Mystik has her first birthday on Wednesday. She is a sweetheart still, but not much in the cuddling mode! She LOVES to play fetch and, in rare moments, she does nap!



Mystik "fetch" video should load if you click on it....



Simba is 10 months old (almost 11 months now) and he is a big baby! He always lifts his front paw to ask permission with a little questioning meow. He loudly announces when he is using one of the boxes so he can get his "good boy treat"...and he will walk all over the house howling until he finds a human to jump up and curl up on to sleep. 



Komet, the "baby", is almost 7 months old and is officially now the biggest of the cats. It is actually quite hilarious watching the big guy act all kittenish, which the others are all being aloof cats now (especially when Mystik is so tiny everyone thinks she is only a few months old). He IS a big baby and always thumping around ensuring he is first for food!


----------



## Speechie (Dec 2, 2013)

OH Oh OH!!! THey are all so stunning! what beautiful kitties...I can only imagine the fun ways they get into mischief and wiggle their ways deeper into your heart!


----------



## NebraskaCat (Jan 15, 2013)

Really good looking cats, very striking patterns. I want to adopt Simba, his personality seems right in line with my girls.


----------



## 10cats2dogs (Jun 16, 2013)

OMG! Carrie...They are GORGEOUS!!


----------



## bluemilk (Oct 3, 2005)

I'll bet these 4 keep you on your toes! Mah-ve-lous kitties!


----------



## spirite (Jul 31, 2012)

Oh my goodness, they're becoming cats!  

I helped myself to some more videos after watching Mystik play fetch.  I love the one where Luna is pawing at the water, trying to make it disappear. LOL! Is that Mystik watching? And then Simba appearing towards the end?


----------



## Mochas Mommy (Dec 9, 2013)

Thanks! 
Yes, spirite, you know the Puddies well! It is Luna pawing with Mystik watching and then Simba poking in. Now that they are bigger, they make huge messes if any water is available! We cannot even fill water dishes beyond an inch of water. They all love water!


----------



## TabbCatt (Mar 26, 2014)

You've got quite a handful with 4 jungle cats now, MM! Oh I can't imagine the terror they must cause, but I'm sure you love them all very much despite it all.

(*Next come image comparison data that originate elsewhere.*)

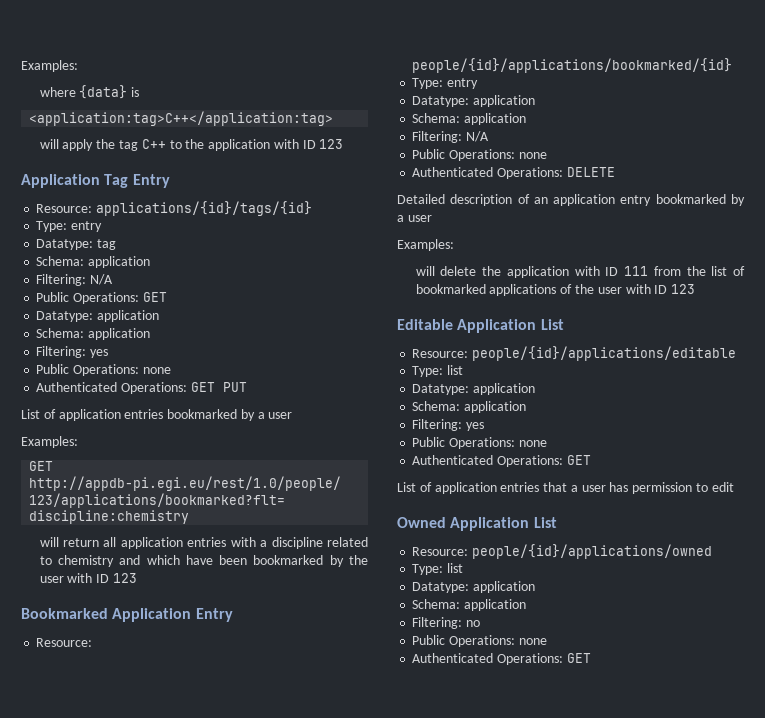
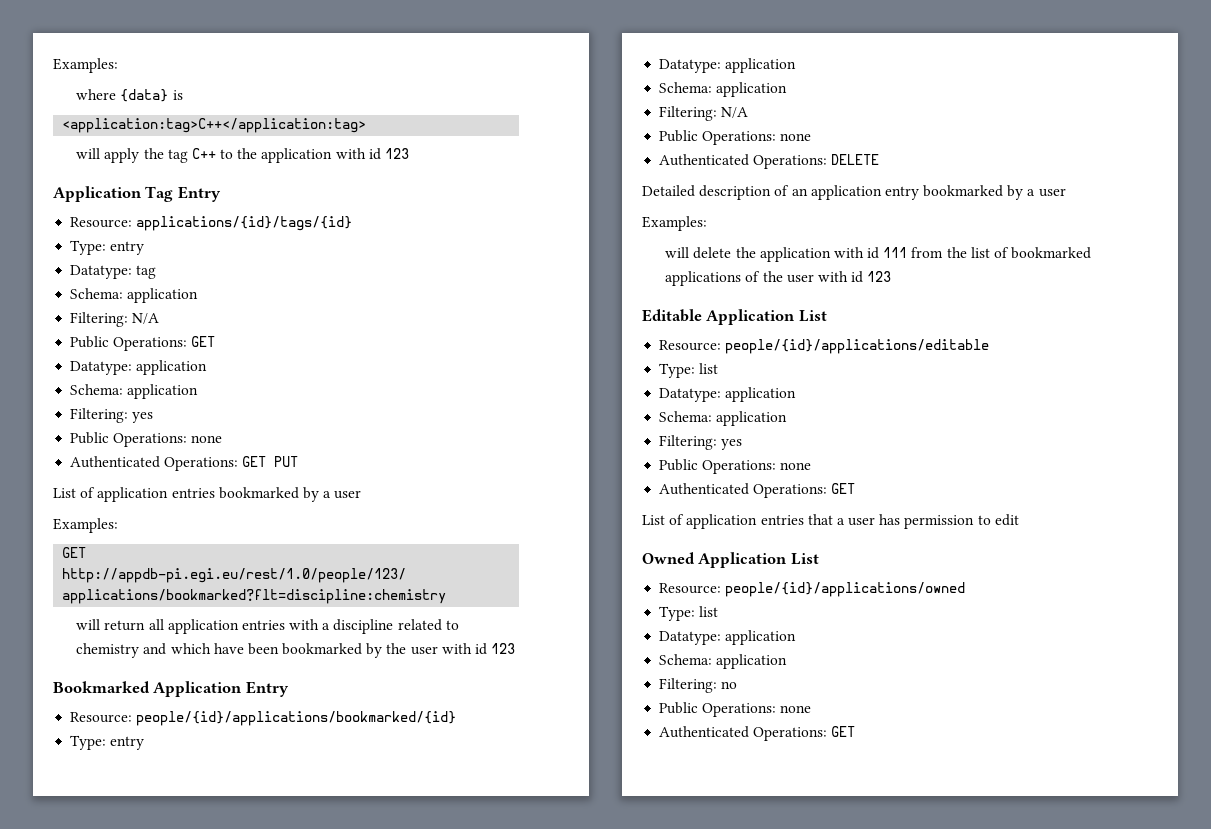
- will apply the tag C++ to the application with ID 123
+ will apply the tag C++ to the application with id 123
- will return all application entries with a discipline related to chemistry and which have been bookmarked by the user with ID 123
+ will return all application entries with a discipline related to chemistry and which have been bookmarked by the user with id 123
- will delete the application with ID 111 from the list of bookmarked applications of the user with ID 123
+ will delete the application with id 111 from the list of bookmarked applications of the user with id 123

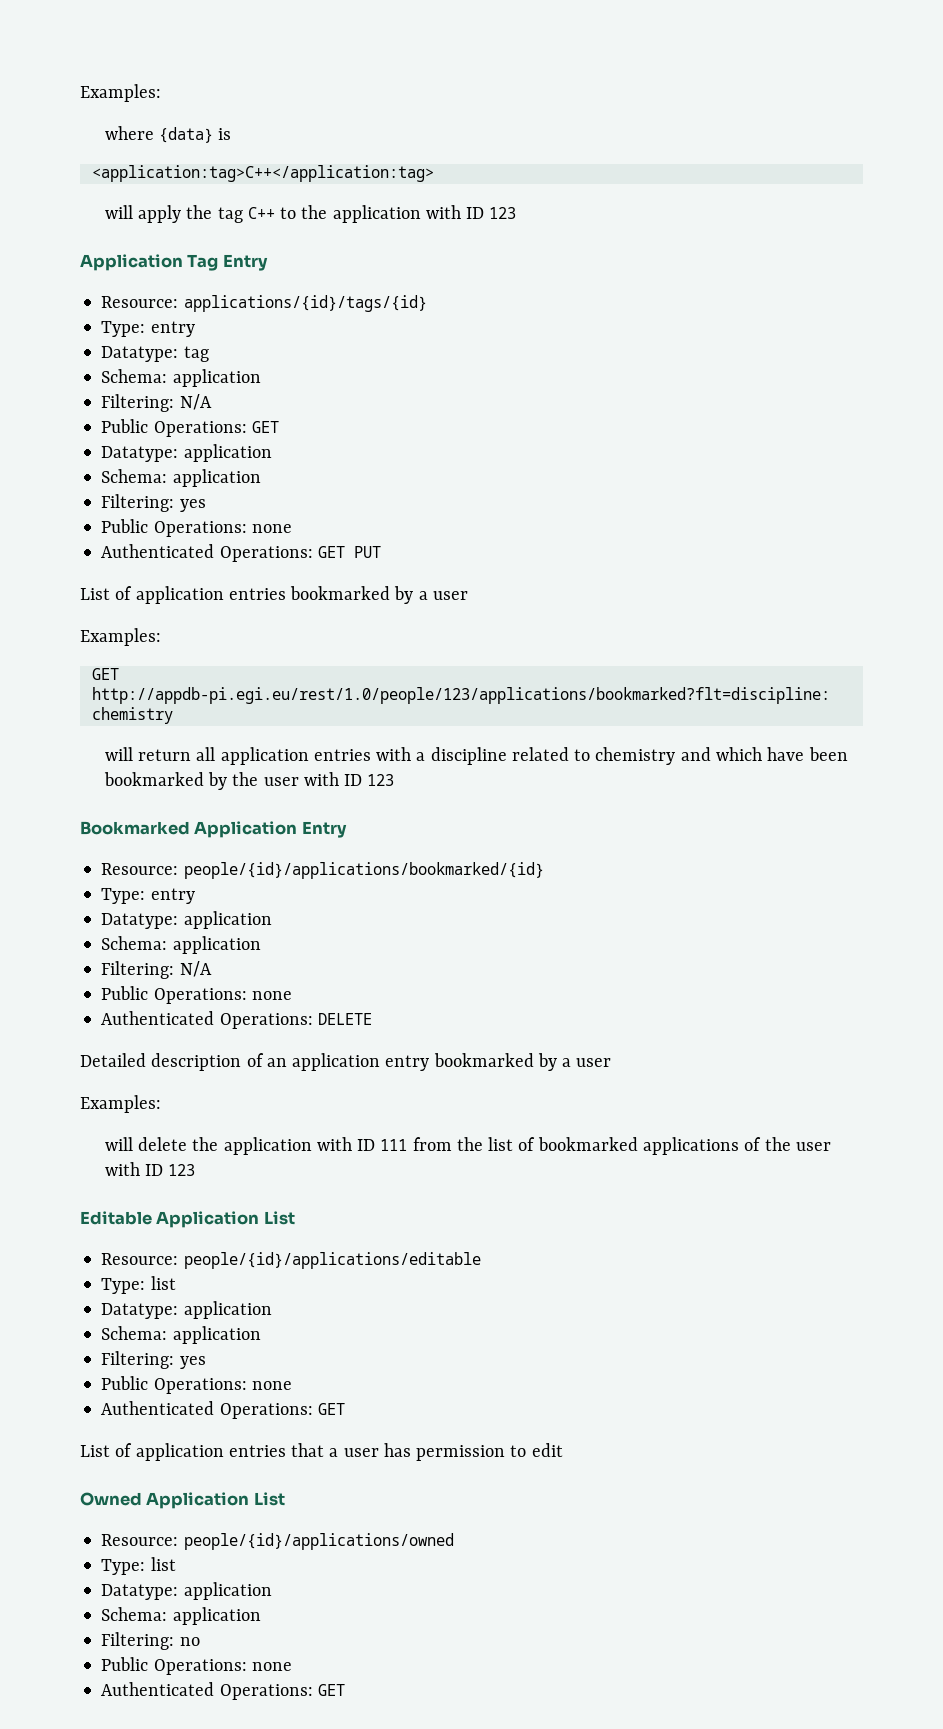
- will apply the tag C++ to the application with id 123
+ will apply the tag C++ to the application with ID 123
- will return all application entries with a discipline related to chemistry and which have been bookmarked by the user with id 123
+ will return all application entries with a discipline related to chemistry and which have been bookmarked by the user with ID 123
- will delete the application with id 111 from the list of bookmarked applications of the user with id 123
+ will delete the application with ID 111 from the list of bookmarked applications of the user with ID 123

I just love how unique each kitty looks and how vast their personality ranges, yet I'm sure they are all quite active! Keeps mom on her toes, for sure! Hope you have a great Mother's Day!


----------



## Jenny bf (Jul 13, 2013)

Wow time flies, a year already. They are beautiful cats. I bet they are fun with so much energy


----------



## catloverami (Jul 5, 2010)

Gorgeous cats....love their patterns. Happy Mother's Day with your beautiful furkids!


----------



## zuma (Nov 5, 2009)

Oh wow, they are stunning! And they grow like weed. I swear they were just kittens yesterday. Love their markings.


----------